Source data: Begin
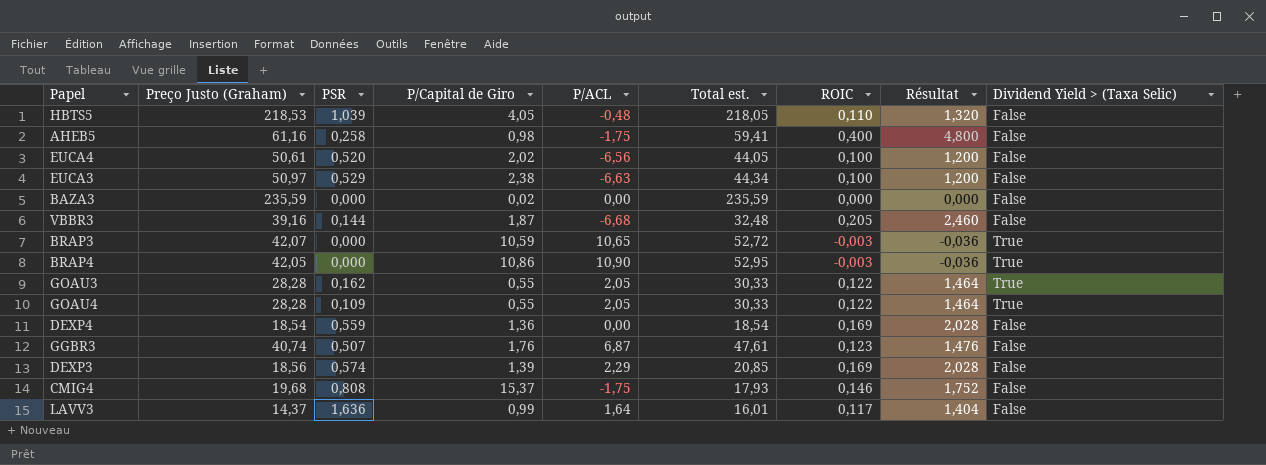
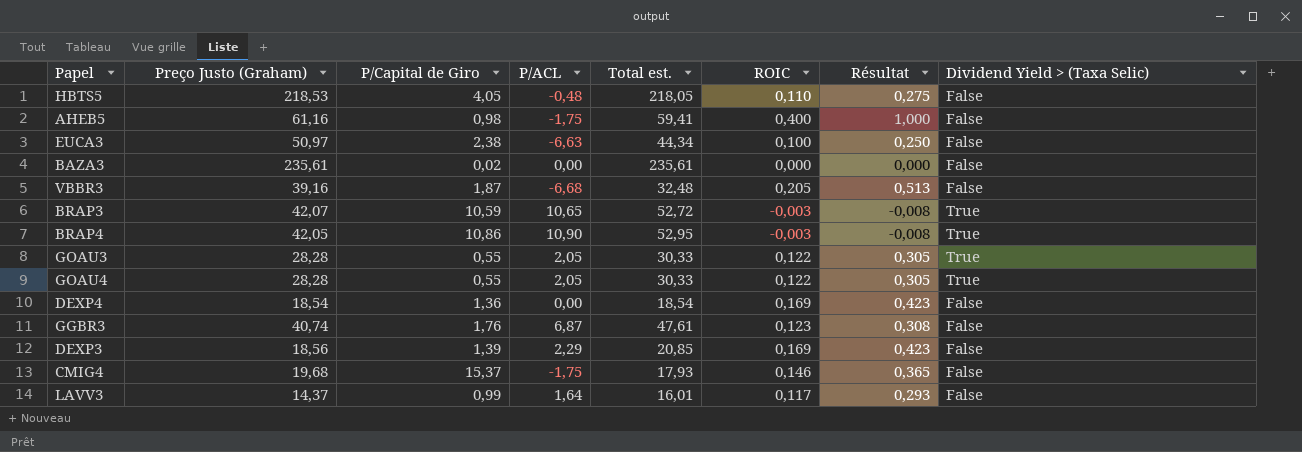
column PSR | position: 3 -> none
column Résultat | formula: [ROIC] * 12 -> [ROIC] * 2,5
row EUCA4: 50,61 | 0,520 | 2,02 | -6,56 | 44,05 | 0,100 | 1,200 | False -> none
BAZA3 | Preço Justo (Graham): 235,59 -> 235,61
BAZA3 | Total est.: 235,59 -> 235,61

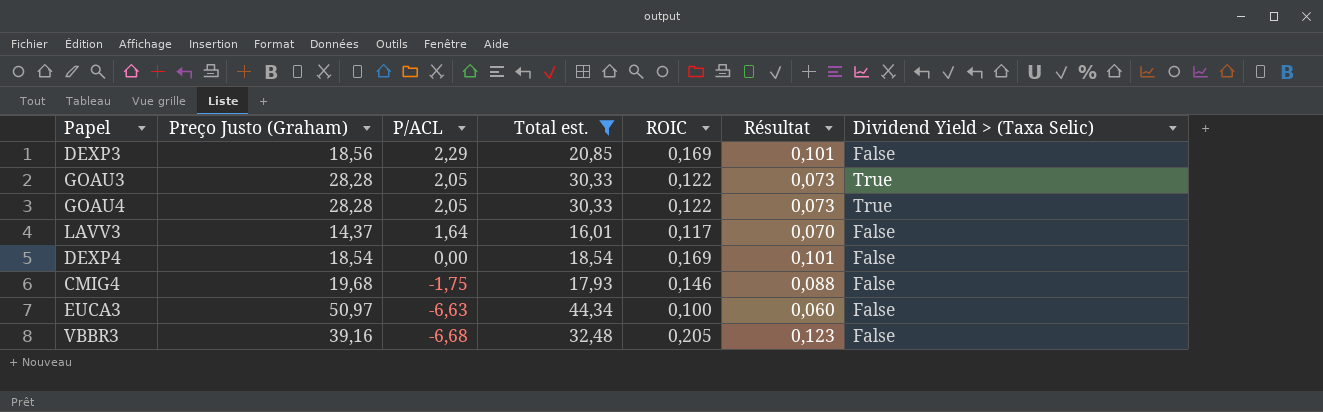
filter: none -> Total est. <= 44,34
row order: none -> P/ACL descending
column P/Capital de Giro | position: 3 -> none
column Résultat | formula: [ROIC] * 2,5 -> [ROIC] * 0,6

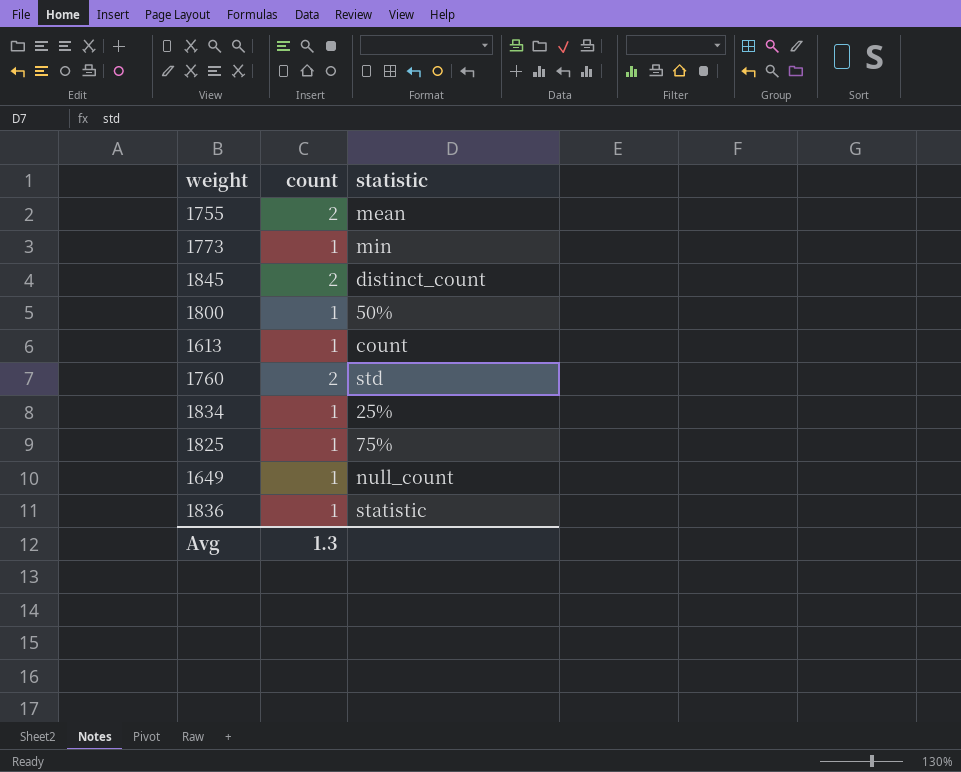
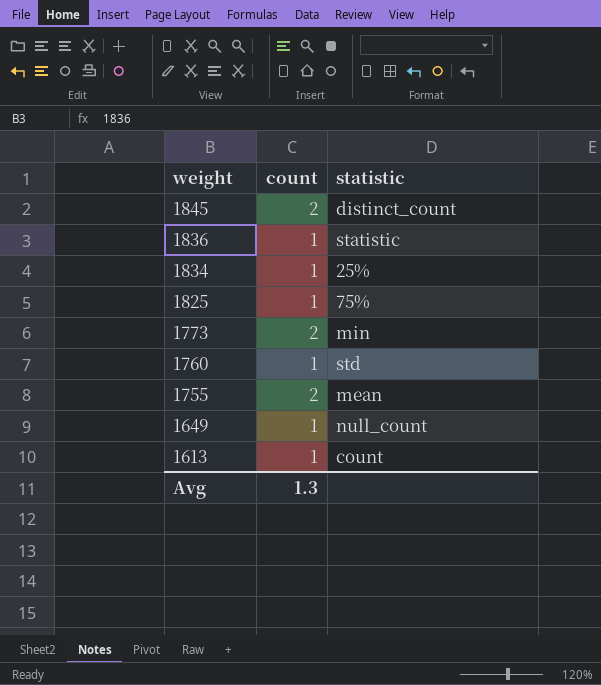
row order: none -> weight descending
row 1800: 1 | 50% -> none
1773 | count: 1 -> 2
1760 | count: 2 -> 1

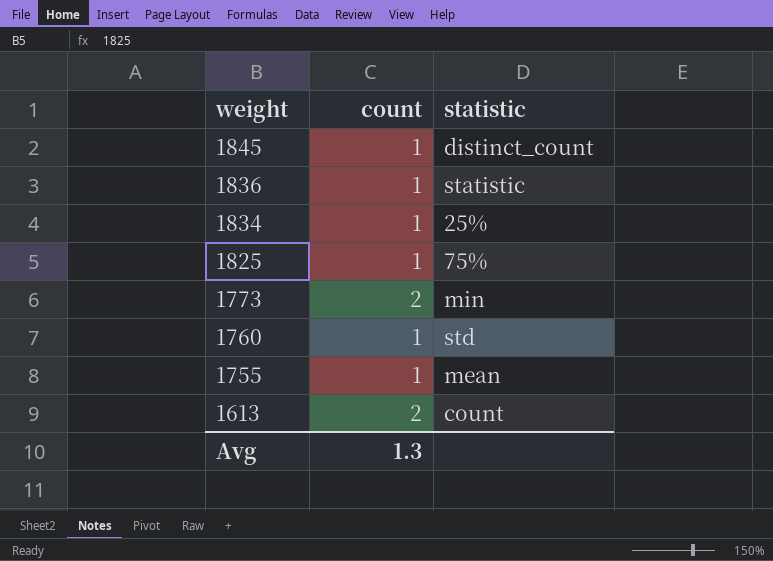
row 1649: 1 | null_count -> none
1845 | count: 2 -> 1
1755 | count: 2 -> 1
1613 | count: 1 -> 2

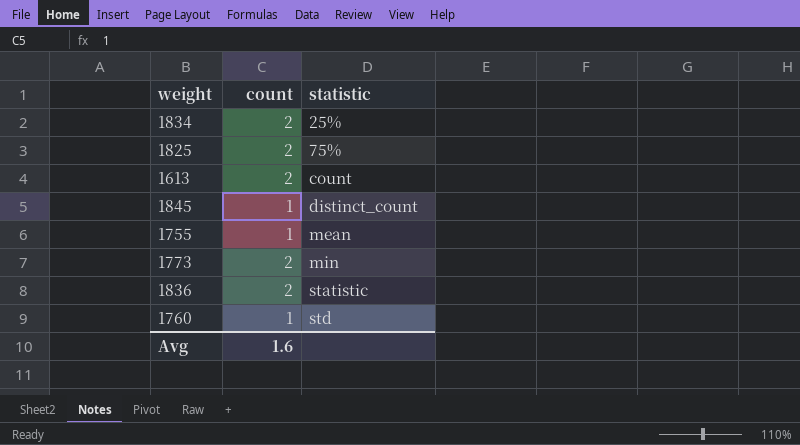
row order: weight descending -> statistic ascending
1834 | count: 1 -> 2
1825 | count: 1 -> 2
1836 | count: 1 -> 2
Avg | count: 1.3 -> 1.6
Source data: End
# What the exercise asks
Search the data for "Total". Copy every line that has it.

# Answer
BAZA3 | Total est.: 235,59 -> 235,61
filter: none -> Total est. <= 44,34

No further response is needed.